Saturday, December 22, 2012

The Closed Shop Church

Dateline Chicago

The United States Court of Appeals for the Seventh Circuit today stripped the tax-exempt status from 1600 churches that participated in the "Pulpit Freedom Sunday" last November.  The pastors deliberately violated the provisions of the tax code commonly called “The Johnson Amendment” that prohibits tax exempt non-profit organizations operating under 501(c)(3) of the tax code from engaging in political activities.  The churches had sought to challenge the constitutionality of the regulations--specifically those provisions that forbid the churches from endorsing political candidates.

On November 3, the pastors of the 1600 churches deliberately endorsed political candidates in the upcoming election, thus setting the stage for a court challenge to the provision that the churches claimed illegally stripped religious organizations of their freedom of speech under the First Amendment.

Today, the Circuit Court disagreed and removed the tax-exempt status of the offending churches.  Lawyers for the churches said there would be no appeal of the decision.  According to one of the lawyers, “The churches have decided to appeal to a higher authority.”

In a surprising move, the 1600 churches today dissolved their 501(c)(3) status and immediately re-filed applications with the Internal Revenue Service as members of  501(c)(5) organizations, i.e. as labor unions.

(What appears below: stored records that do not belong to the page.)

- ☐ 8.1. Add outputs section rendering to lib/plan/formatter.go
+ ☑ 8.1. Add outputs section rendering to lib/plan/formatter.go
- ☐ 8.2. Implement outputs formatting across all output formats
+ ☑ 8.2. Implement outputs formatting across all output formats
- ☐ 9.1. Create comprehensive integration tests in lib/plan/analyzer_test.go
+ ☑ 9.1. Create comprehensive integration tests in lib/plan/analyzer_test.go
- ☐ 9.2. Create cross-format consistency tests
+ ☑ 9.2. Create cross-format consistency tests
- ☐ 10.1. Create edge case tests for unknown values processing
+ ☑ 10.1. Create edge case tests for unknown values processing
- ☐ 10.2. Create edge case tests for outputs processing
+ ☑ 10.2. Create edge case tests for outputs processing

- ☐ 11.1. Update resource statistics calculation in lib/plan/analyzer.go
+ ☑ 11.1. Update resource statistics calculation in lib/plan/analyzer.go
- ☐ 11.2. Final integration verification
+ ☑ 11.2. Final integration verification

"In this way," said Reverend Bill Clark, the new shop steward of the First Baptist Union of Chicago, "We will be able to continue to our political activities and retain our tax-exempt status.  This union can promise better long-term benefits than any other union!"

According to one of the attorneys acting for the churches, the move could very well be profitable for the newly formed religious unions.  "Remember," said the lawyer.  "Illinois is a closed shop state.  Everyone working in the state will be required to be a member, and their union dues will be automatically deducted from their paychecks.”

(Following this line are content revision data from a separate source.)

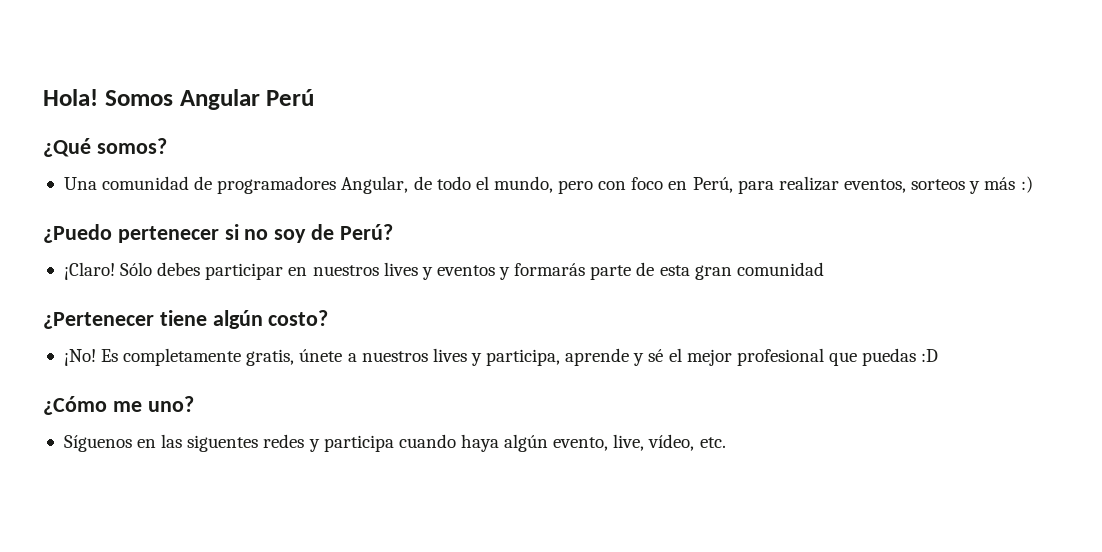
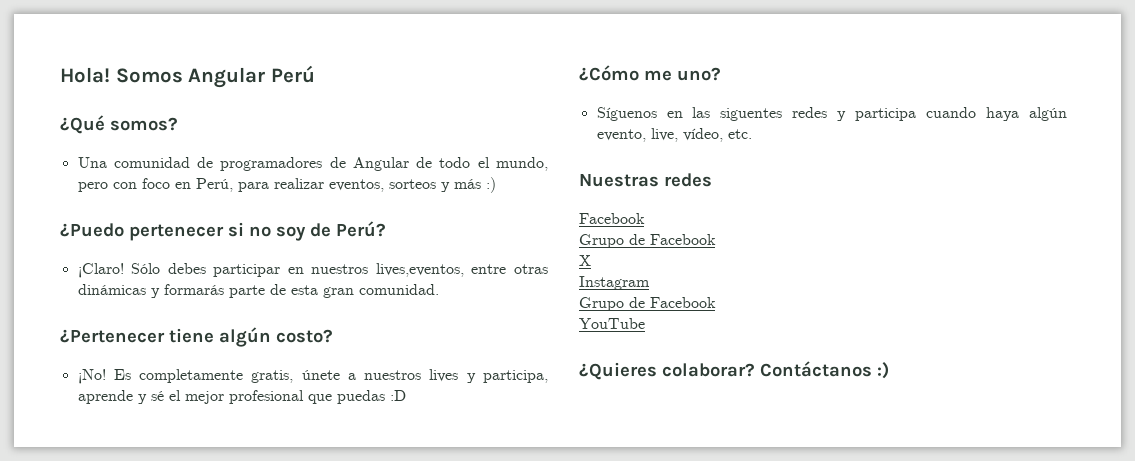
- Una comunidad de programadores Angular, de todo el mundo, pero con foco en Perú, para realizar eventos, sorteos y más :)
+ Una comunidad de programadores de Angular de todo el mundo, pero con foco en Perú, para realizar eventos, sorteos y más :)
- Sólo debes participar en nuestros lives y eventos y formarás parte de esta gran comunidad
+ Sólo debes participar en nuestros lives,eventos, entre otras dinámicas y formarás parte de esta gran comunidad.
+ Nuestras redes
+ Facebook
+ Grupo de Facebook
+ X
+ Instagram
+ Grupo de Facebook
+ YouTube
+ ¿Quieres colaborar? Contáctanos :)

Protestant churches are busily reorganizing under the The American Federation of Churches (AFC).  In Boston, the former Archbishop Michael O’Malley--now union president,--announced that the local dioceses would be reorganizing under The Congress of Coordinated Catholic Parishes (CCCP).   

When Reverend Bill Clark was asked if the former churches’ parishioners would support the move to unionization, the new shop steward replied, “Why not?  This state has always supported unions, and this union can promise better longer long-term benefits than any other.  Besides, you can be a member of this union even while you are unemployed.  Hell, you can belong to this union even after you’re dead!”

Union President (Archbishop) O’Malley explained, “After all, all of us work for the same Boss.  We just haven’t met Him yet.”

1 comment:

  1. What I'm reading is that churches are willing to jump into the same poisoned waters as unions, and are willing to take the chance on becoming pariahs along with them.

    NOT my opinion of unions, by the way - just what I'm seeing in the media these days. Unions are the new political scapegoats - not welcome in the public eye. I mean you hear it everywhere, how unions are just company-busting parasites, willing to suck business and tax dollars dry.

    And so churches are willing to hop into this morass of disinformation and disregard. I wonder about the end result. It's a clever move, and is certainly preferable to elevating the discussion to costly higher courts.

    I wonder at the motive of churches though too. So many people are identifying as "spiritual but not religious" as they exit the churches' spheres of influence. It makes me wonder how churches want to define themselves. Do they see themselves as bodies of people, having a political voice and influence? Is this drive to speak up on political issues an element of the frantic drive for relevance? (I say all this, while remembering that my own Catholic priest was speaking out vehemently on political issues even 40 years ago).